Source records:
»»

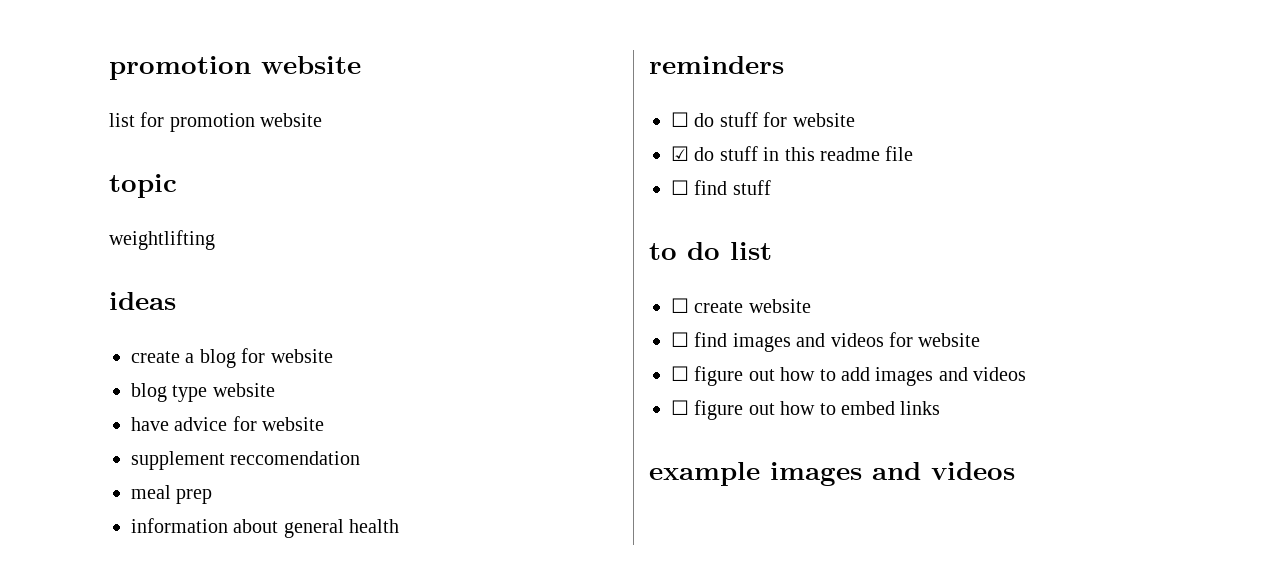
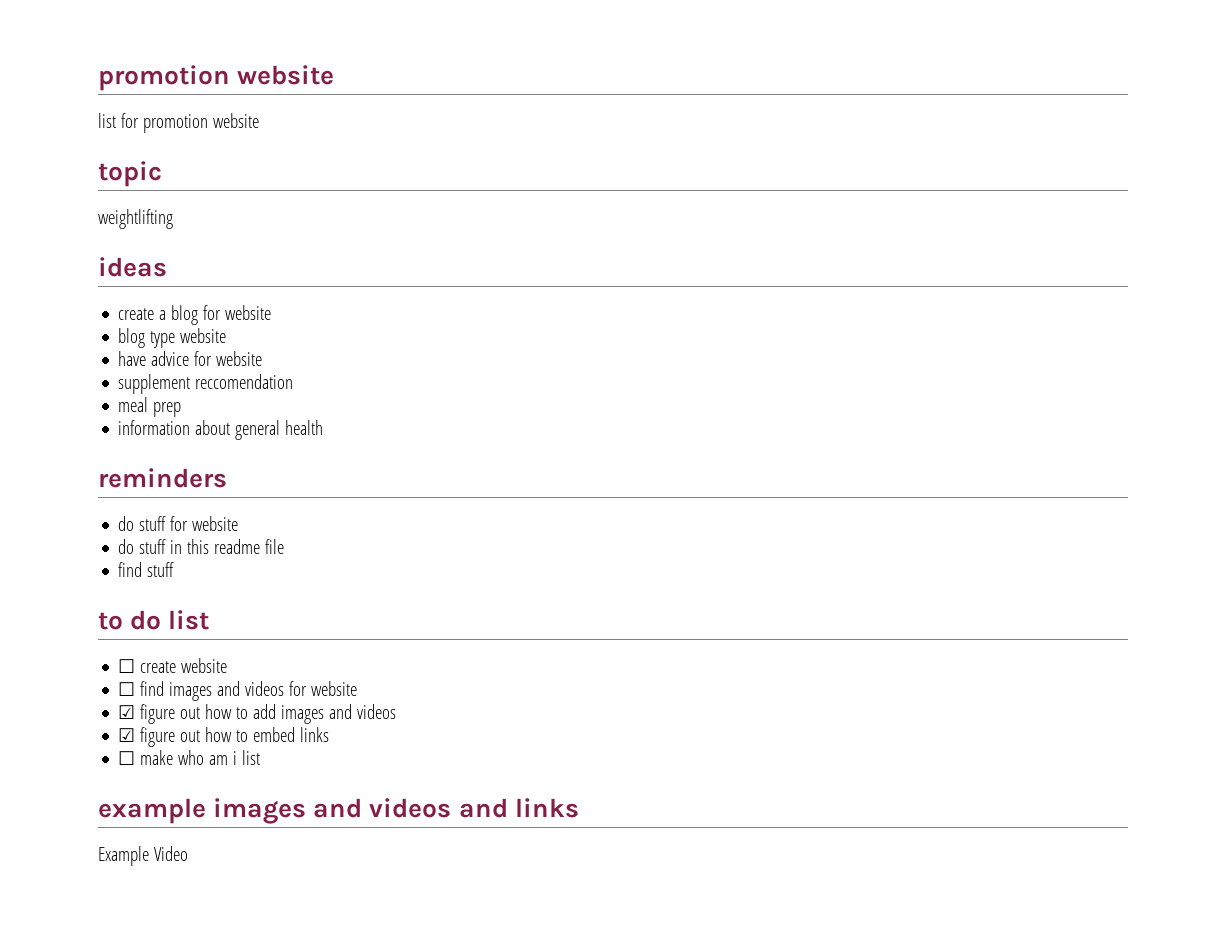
[671,112,689,127] ☐ -> (227, 478) none
[671,146,689,161] ☑ -> (239, 523) none
[671,180,689,195] ☐ -> (285, 546) none
[671,366,689,381] ☐ -> [118,705,136,719] ☑
[671,400,689,415] ☐ -> [118,728,136,742] ☑
(941, 408) none -> [118,750,261,765] // ☐ make who am i list
(1015, 471) none -> [458,798,579,818] [98,846,188,866] and links // Example Video

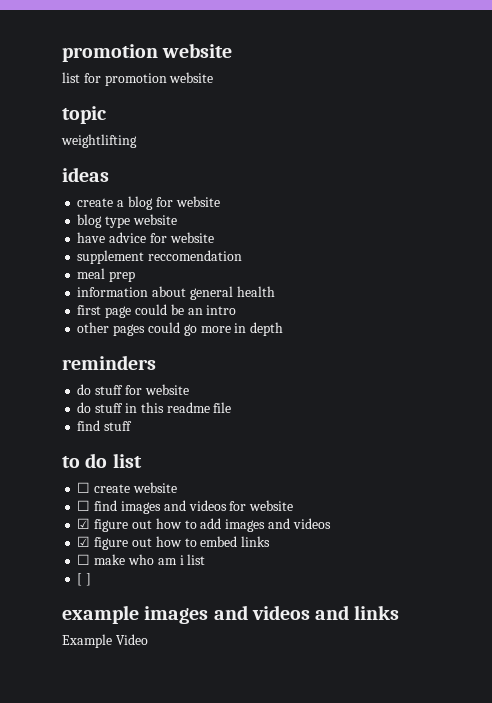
(324, 427) none -> [77,304,237,318] [77,322,284,336] // first page could be an intro // other pages could go more in depth
(261, 757) none -> [77,573,92,586] // [ ]

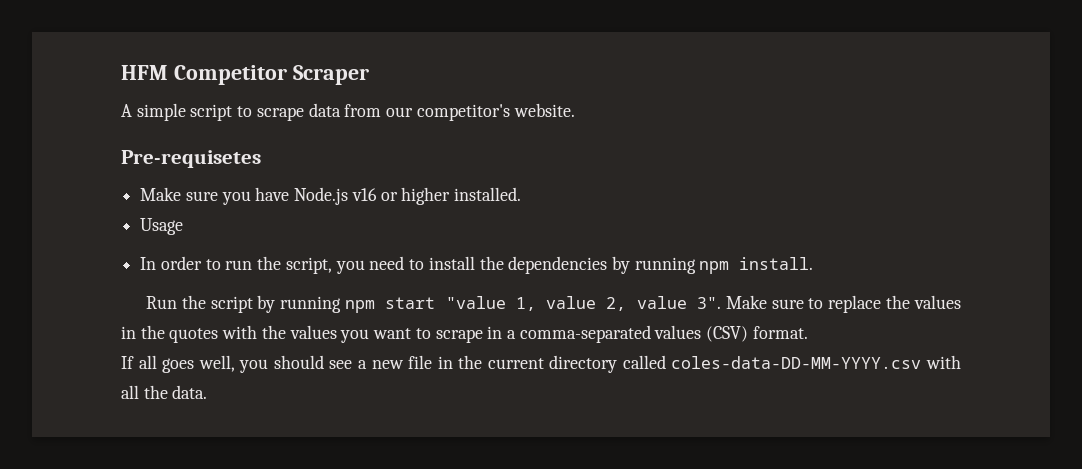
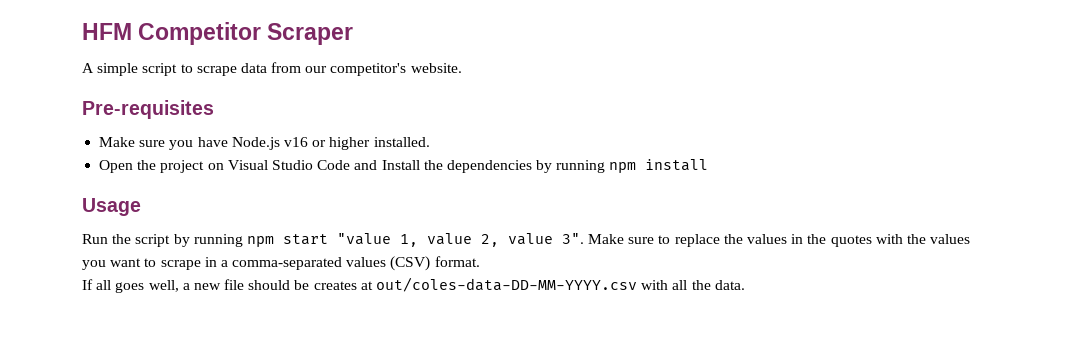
[121,150,261,168] Pre-requisetes -> [82,100,214,119] Pre-requisites
[140,218,184,235] [140,256,475,274] Usage // In order to run the script, you need to install -> [99,160,420,173] Open the project on Visual Studio Code and Install
[739,257,814,270] install. -> [645,159,709,171] [82,198,141,216] install // Usage
[239,355,922,373] you should see a new file in the current directory called coles-data-DD-MM-YYYY.csv -> [182,277,638,292] a new file should be creates at out/coles-data-DD-MM-YYYY.csv

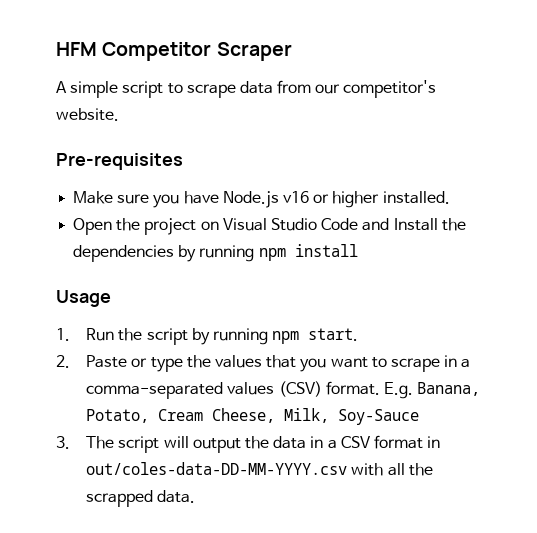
(141, 207) none -> [56,328,70,341] 1.
[282,233,971,247] start "value 1, value 2, value 3". Make sure to replace the values in the quotes with the values -> [308,328,359,341] [56,355,297,372] start. // 2. Paste or type the values that
[82,279,373,293] // If all goes well, a new file should be creates at -> [384,382,481,399] [86,408,420,425] [56,435,441,453] E.g. Banana, Potato, Cream Cheese, Milk, Soy-Sauce // 3. The script will output the data in a CSV format in
(711, 285) none -> [86,490,154,507] scrapped

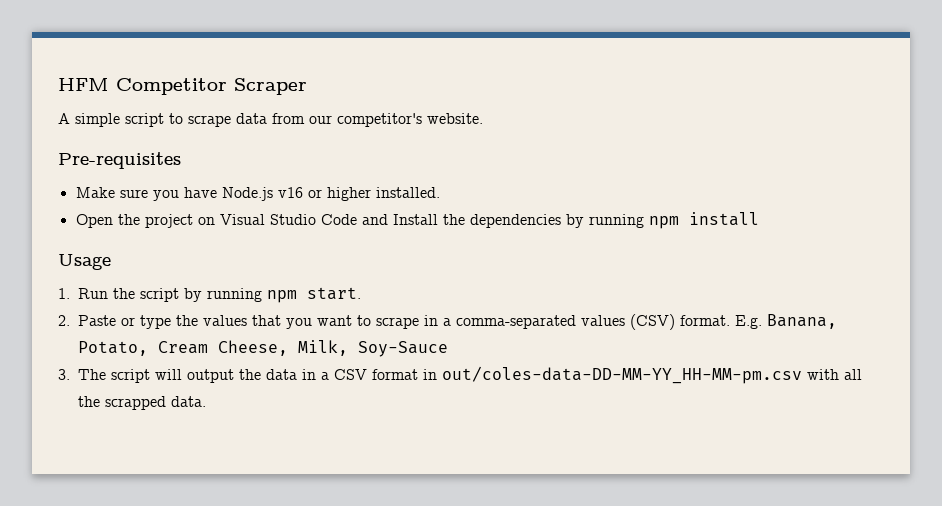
[86,462,348,475] out/coles-data-DD-MM-YYYY.csv -> [442,366,803,384] out/coles-data-DD-MM-YY_HH-MM-pm.csv

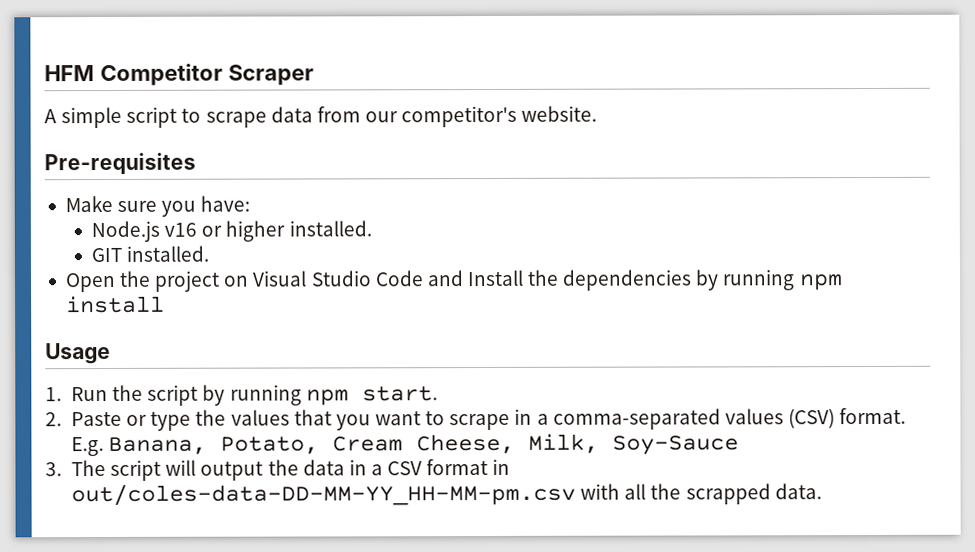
[183,187,217,198] have -> [200,195,251,212] have: //
(440, 192) none -> [90,245,210,263] // GIT installed.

««

Only the number is wanted. Count the lines above that include the word "data".

3